In the following listing, find the lines containing "margin" and report them.

-=-=-

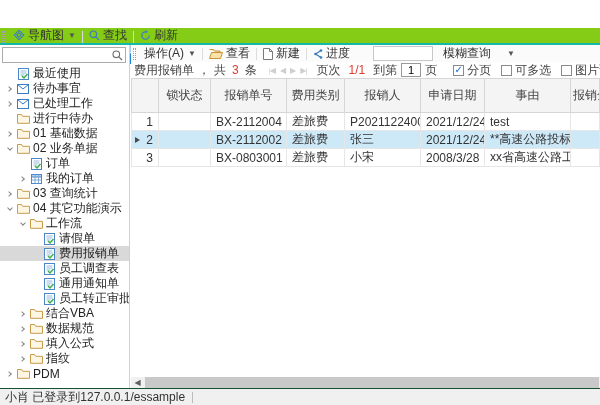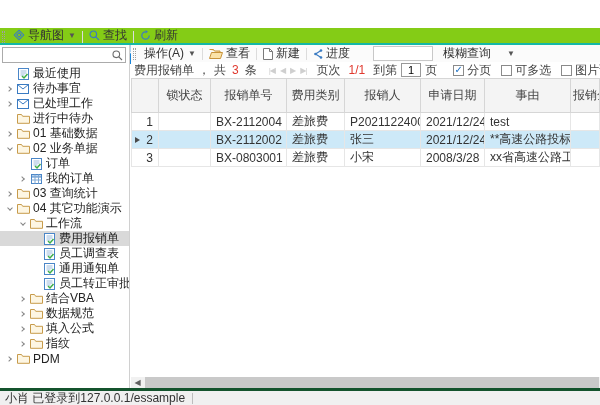--- a/index.html
+++ b/index.html
@@ -58,21 +58,21 @@
   table.grid td:first-child { border-left:1px solid #e6e6e6; }
   td.num { text-align:right; position:relative; padding-right:6px; }
   tr.selected td { background:#cde9f8; }
   .rowmarker { position:absolute; left:3px; top:6px; width:0; height:0; border-left:5px solid #4a4a4a; border-top:3px solid transparent; border-bottom:3px solid transparent; }
 
   .hscroll { position:absolute; left:0; right:0; bottom:0; height:11px; background:#f1f1f1; display:flex; align-items:stretch; }
   .harrow { width:13px; display:flex; align-items:center; justify-content:center; color:#606060; font-size:8px; }
   .hthumb { flex:1 1 auto; background:#c9c9c9; margin:0 1px; }
 
   
-  .statusbar { position:absolute; left:0; right:0; bottom:0; height:17px; background:#f0f0f0; border-top:3px solid #14532d; display:flex; align-items:center; padding-left:5px; font-size:12px; color:#333; }
+  .statusbar { position:absolute; left:0; right:0; bottom:0; height:17px; background:#f0f0f0; border-top:1px solid #14532d; display:flex; align-items:center; padding-left:5px; font-size:12px; color:#333; }
   .sbsep { width:1px; height:11px; background:#bdbdbd; margin-left:7px; }
 
   svg { display:block; }
 </style>
 </head>
 <body>
 
 <div class="window">
 
   <div class="tabbar">
@@ -256,20 +256,31 @@
             <i></i>
           </span>
         <span class="ticon">
             <svg width="13" height="11" viewBox="0 0 13 11">
               <path d="M0.5 1.5h4l1.2 1.8h6.8v7h-12z" fill="#fdf6e3" stroke="#c79b4b"></path>
             </svg>
           </span>
         <span class="tlabel">工作流</span>
       </div>
 
+      <div class="trow lvl2">
+        <span class="chev"></span>
+        <span class="ticon">
+            <svg width="11" height="12" viewBox="0 0 11 12">
+              <rect x="0.5" y="0.5" width="10" height="11" fill="#fff" stroke="#4a86c8"></rect>
+              <path d="M2.5 3h6M2.5 5h6M2.5 7h4" stroke="#9bbbdd"></path>
+              <path d="M4 8l2 2 3.5-4" stroke="#3fae49" stroke-width="1.5" fill="none"></path>
+            </svg>
+          </span>
+        <span class="tlabel">请假单</span>
+      </div>
 
       <div class="trow lvl2 sel">
         <span class="chev"></span>
         <span class="ticon">
             <svg width="11" height="12" viewBox="0 0 11 12">
               <rect x="0.5" y="0.5" width="10" height="11" fill="#fff" stroke="#4a86c8"></rect>
               <path d="M2.5 3h6M2.5 5h6M2.5 7h4" stroke="#9bbbdd"></path>
               <path d="M4 8l2 2 3.5-4" stroke="#3fae49" stroke-width="1.5" fill="none"></path>
             </svg>
           </span>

-=-=-

Solved exercise:
   .hthumb { flex:1 1 auto; background:#c9c9c9; margin:0 1px; }
   .sbsep { width:1px; height:11px; background:#bdbdbd; margin-left:7px; }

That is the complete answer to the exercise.